Hacker Newsnew | past | comments | ask | show | jobs | submitlogin

> thread fl2_worker_thread panicked: called Result::unwrap() on an Err value

I don't use Rust, but a lot of Rust people say if it compiles it runs.

Well Rust won't save you from the usual programming mistake. Not blaming anyone at cloudflare here. I love Cloudflare and the awesome tools they put out.

end of day - let's pick languages | tech because of what we love to do. if you love Rust - pick it all day. I actually wanna try it for industrial robot stuff or small controllers etc.

there's no bad language - just occassional hiccups from us users who use those tools.



You misunderstand what Rust’s guarantees are. Rust has never promised to solve or protect programmers from logical or poor programming. In fact, no such language can do that, not even Haskell.

Unwrapping is a very powerful and important assertion to make in Rust whereby the programmer explicitly states that the value within will not be an error, otherwise panic. This is a contract between the author and the runtime. As you mentioned, this is a human failure, not a language failure.

Pause for a moment and think about what a C++ implementation of a globally distributed network ingress proxy service would look like - and how many memory vulnerabilities there would be… I shudder at the thought… (n.b. nginx)

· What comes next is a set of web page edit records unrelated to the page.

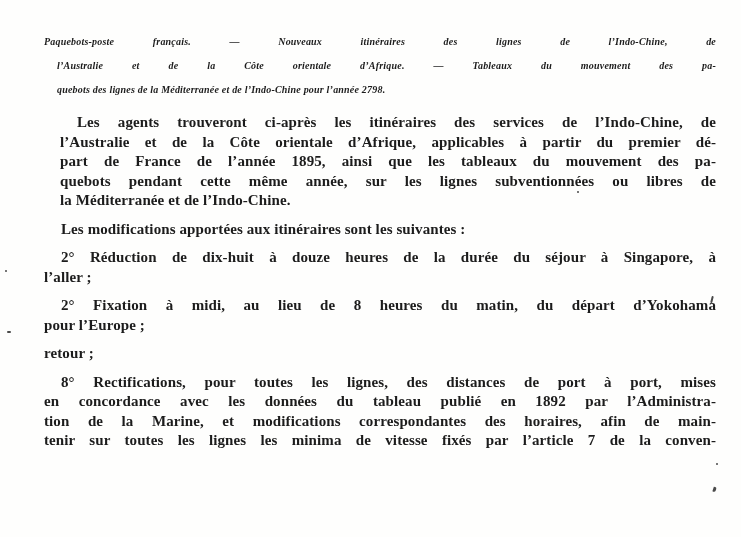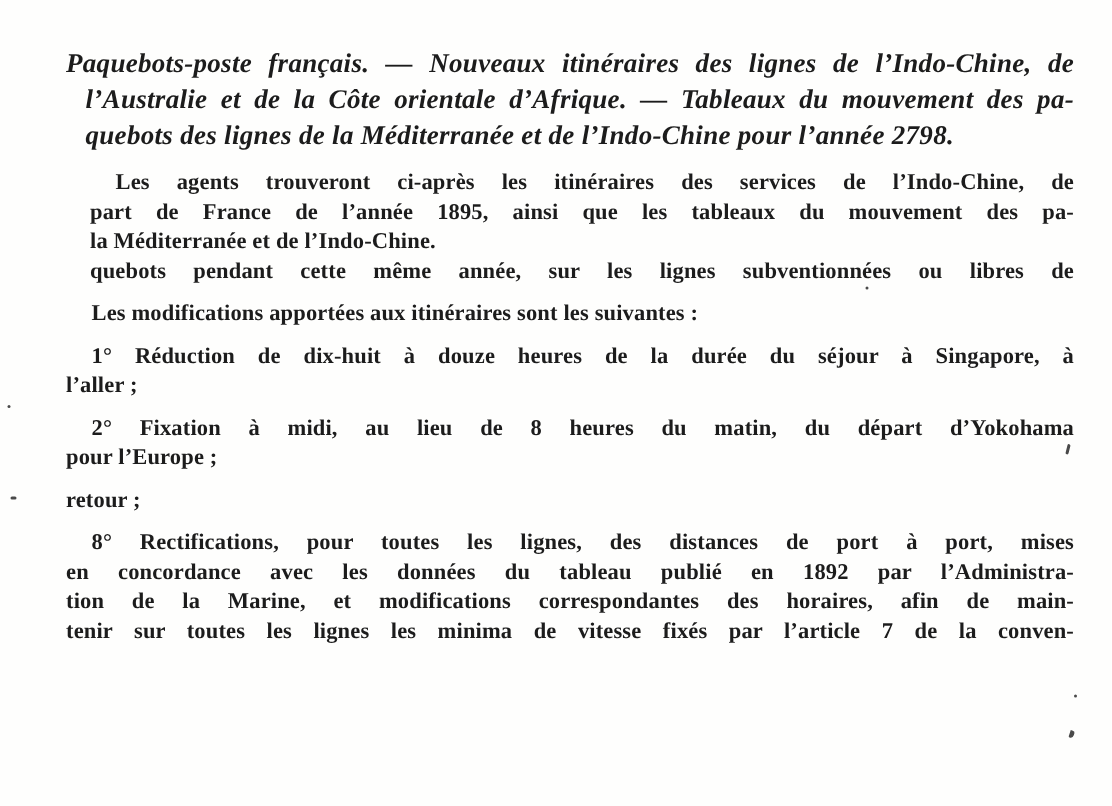--- a/index.html
+++ b/index.html
@@ -19,21 +19,21 @@
   }
   .textblock {
     position: absolute;
     left: 44px;
     top: 30px;
     width: 672px;
   }
   .heading {
     font-weight: bold;
     font-style: italic;
-    font-size: 18px;
+    font-size: 10px;
     line-height: 24px;
     letter-spacing: 0.2px;
   }
   .heading .line.hang {
     padding-left: 13px;
   }
   .bodytext {
     margin-top: 11px;
     font-weight: bold;
     font-size: 15px;
@@ -76,29 +76,30 @@
 <div class="page">
   <div class="textblock">
     <div class="heading">
         <div class="line j">Paquebots-poste français. — Nouveaux itinéraires des lignes de l’Indo-Chine, de</div>
         <div class="line hang j">l’Australie et de la Côte orientale d’Afrique. — Tableaux du mouvement des pa-</div>
         <div class="line hang">quebots des lignes de la Méditerranée et de l’Indo-Chine pour l’année 2798.</div>
       </div>
     <div class="bodytext">
         <div class="paragraph">
           <div class="line indent j">Les agents trouveront ci-après les itinéraires des services de l’Indo-Chine, de</div>
+          <div class="line j">l’Australie et de la Côte orientale d’Afrique, applicables à partir du premier dé-</div>
           <div class="line j">part de France de l’année 1895, ainsi que les tableaux du mouvement des pa-</div>
+          <div class="line j">quebots pendant cette même année, sur les lignes subventionnées ou libres de</div>
           <div class="line">la Méditerranée et de l’Indo-Chine.</div>
-          <div class="line j">quebots pendant cette même année, sur les lignes subventionnées ou libres de</div>
         </div>
         <div class="paragraph">
           <div class="line indent">Les modifications apportées aux itinéraires sont les suivantes :</div>
         </div>
         <div class="paragraph">
-          <div class="line indent j">1° Réduction de dix-huit à douze heures de la durée du séjour à Singapore, à</div>
+          <div class="line indent j">2° Réduction de dix-huit à douze heures de la durée du séjour à Singapore, à</div>
           <div class="line">l’aller ;</div>
         </div>
         <div class="paragraph">
           <div class="line indent j">2° Fixation à midi, au lieu de 8 heures du matin, du départ d’Yokohama</div>
           <div class="line">pour l’Europe ;</div>
         </div>
         <div class="paragraph">
           <div class="line">retour ;</div>
         </div>
         <div class="paragraph">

This is the classic example of when something fails, the failure cause over indexes on - while under indexing on the quadrillions of memory accesses that went off without a single hitch thanks to the borrow checker.

I postulate that whatever the cost in millions or hundreds of millions of dollars by this Cloudflare outage, it has paid for more than by the savings of safe memory access.

See: https://en.wikipedia.org/wiki/Survivorship_bias


> Pause for a moment and think about what a C++ implementation of a globally distributed network ingress proxy service would look like - and how many memory vulnerabilities there would be… I shudder at the thought

I mean thats an unfalsifiable statement, not really fair. C is used to successfully launch spaceships.

Whereas we have a real Rust bug that crashed a good portion of the internet for a significant amount of time. If this was a C++ service everyone would be blaming the language, but somehow Rust evangelicals are quick to blame it on "unidiomatic Rust code".

A language that lets this easily happen is a poorly designed language. Saying you need to ban a commonly used method in all production code is broken.


Only formal proof languages are immune to such properties. Therefore all languages are poorly designed by your metric.

Consider that the set of possible failures enabled by language design should be as small as possible.

Rust's set is small enough while also being productive. Until another breakthrough in language design as impactful as the borrow checker is invented, I don't imagine more programmers will be able to write such a large amount of safe code.


I would say the impact of the borrow checker is exaggerated.


> You misunderstand what Rust’s guarantees are.

Well, no, most Rust programmers misunderstand what the guarantees are because they keep parroting this quote. Obviously the language does not protect you from logic errors, so saying "if it compiles, it works" is disingenuous, when really what they mean is "if it compiles, it's probably free of memory errors".


No, the "if it compiles, it works" is genuinely about the program being correct rather than just free of memory errors, but it's more of a hyperbolic statement than a statement of fact.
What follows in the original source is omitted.